DESCRIPTION OF THE TASK:
Your response should be every line from the entries that includes the string "justify".

RECORDS PROVIDED:
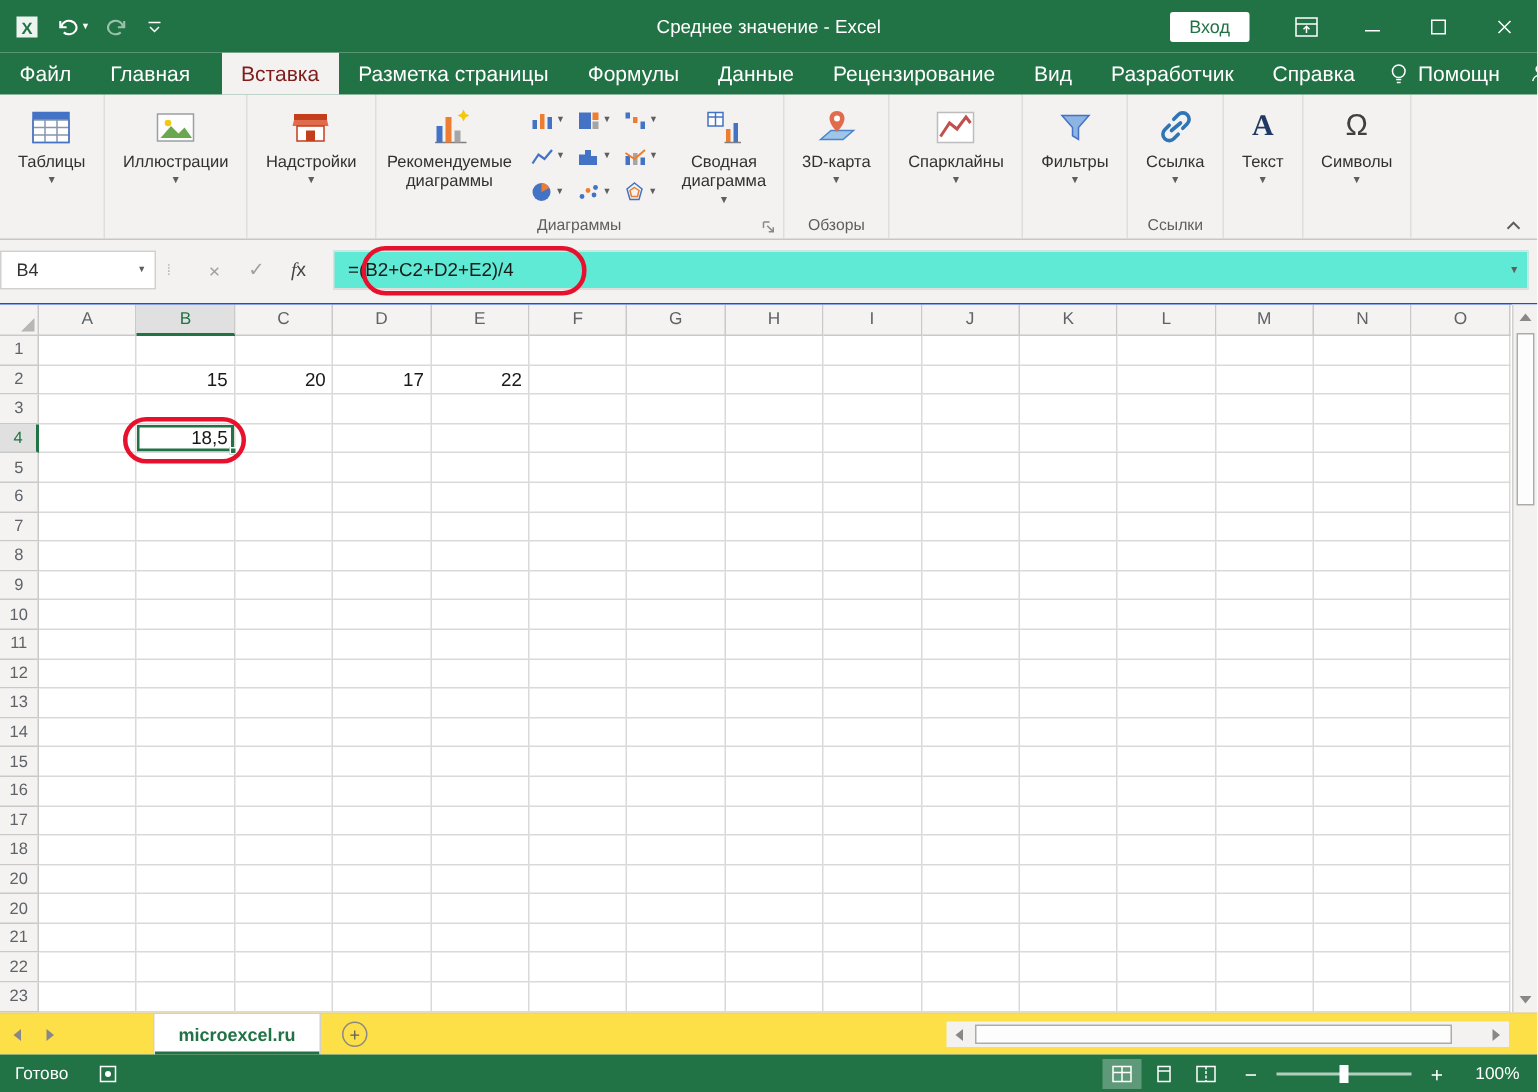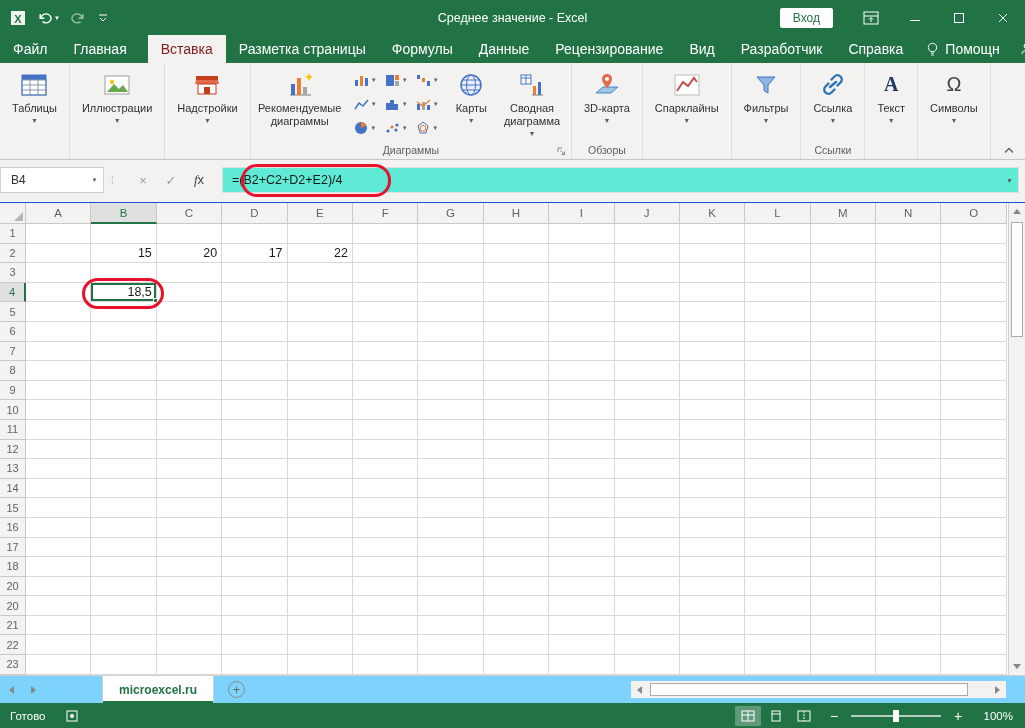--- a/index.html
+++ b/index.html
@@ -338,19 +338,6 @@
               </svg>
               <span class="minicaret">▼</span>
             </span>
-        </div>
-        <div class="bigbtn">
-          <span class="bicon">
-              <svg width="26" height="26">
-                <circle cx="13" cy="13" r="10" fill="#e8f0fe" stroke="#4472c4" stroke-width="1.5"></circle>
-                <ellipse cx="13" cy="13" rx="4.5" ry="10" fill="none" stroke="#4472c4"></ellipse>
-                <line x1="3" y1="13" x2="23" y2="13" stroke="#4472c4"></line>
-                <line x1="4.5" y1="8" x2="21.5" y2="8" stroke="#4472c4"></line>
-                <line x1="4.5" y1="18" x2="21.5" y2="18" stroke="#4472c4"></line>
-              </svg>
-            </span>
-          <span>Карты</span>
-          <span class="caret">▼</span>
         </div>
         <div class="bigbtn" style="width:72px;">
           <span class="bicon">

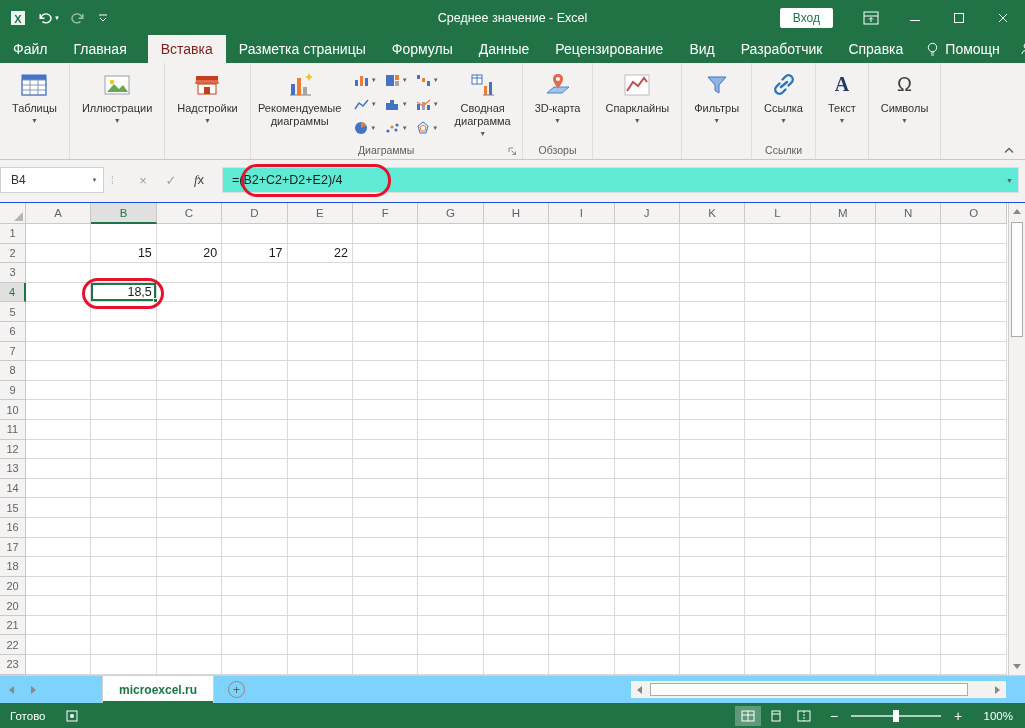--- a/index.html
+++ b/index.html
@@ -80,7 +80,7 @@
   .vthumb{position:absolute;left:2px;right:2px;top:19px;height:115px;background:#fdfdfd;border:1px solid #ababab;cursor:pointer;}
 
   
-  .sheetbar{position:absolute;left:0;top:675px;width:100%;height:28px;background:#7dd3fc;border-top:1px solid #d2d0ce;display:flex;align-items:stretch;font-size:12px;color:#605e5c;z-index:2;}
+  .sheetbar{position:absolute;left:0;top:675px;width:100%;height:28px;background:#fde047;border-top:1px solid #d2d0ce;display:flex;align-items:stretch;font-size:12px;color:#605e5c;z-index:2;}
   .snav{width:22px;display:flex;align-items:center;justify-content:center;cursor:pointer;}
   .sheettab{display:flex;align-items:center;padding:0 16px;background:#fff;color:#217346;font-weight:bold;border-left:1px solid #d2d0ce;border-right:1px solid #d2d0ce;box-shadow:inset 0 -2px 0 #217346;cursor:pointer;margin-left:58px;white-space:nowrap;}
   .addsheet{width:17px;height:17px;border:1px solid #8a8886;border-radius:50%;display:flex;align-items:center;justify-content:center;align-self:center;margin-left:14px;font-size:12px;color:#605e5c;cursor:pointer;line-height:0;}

SOLUTION FOR THIS EXERCISE:
   .snav{width:22px;display:flex;align-items:center;justify-content:center;cursor:pointer;}
   .addsheet{width:17px;height:17px;border:1px solid #8a8886;border-radius:50%;display:flex;align-items:center;justify-content:center;align-self:center;margin-left:14px;font-size:12px;color:#605e5c;cursor:pointer;line-height:0;}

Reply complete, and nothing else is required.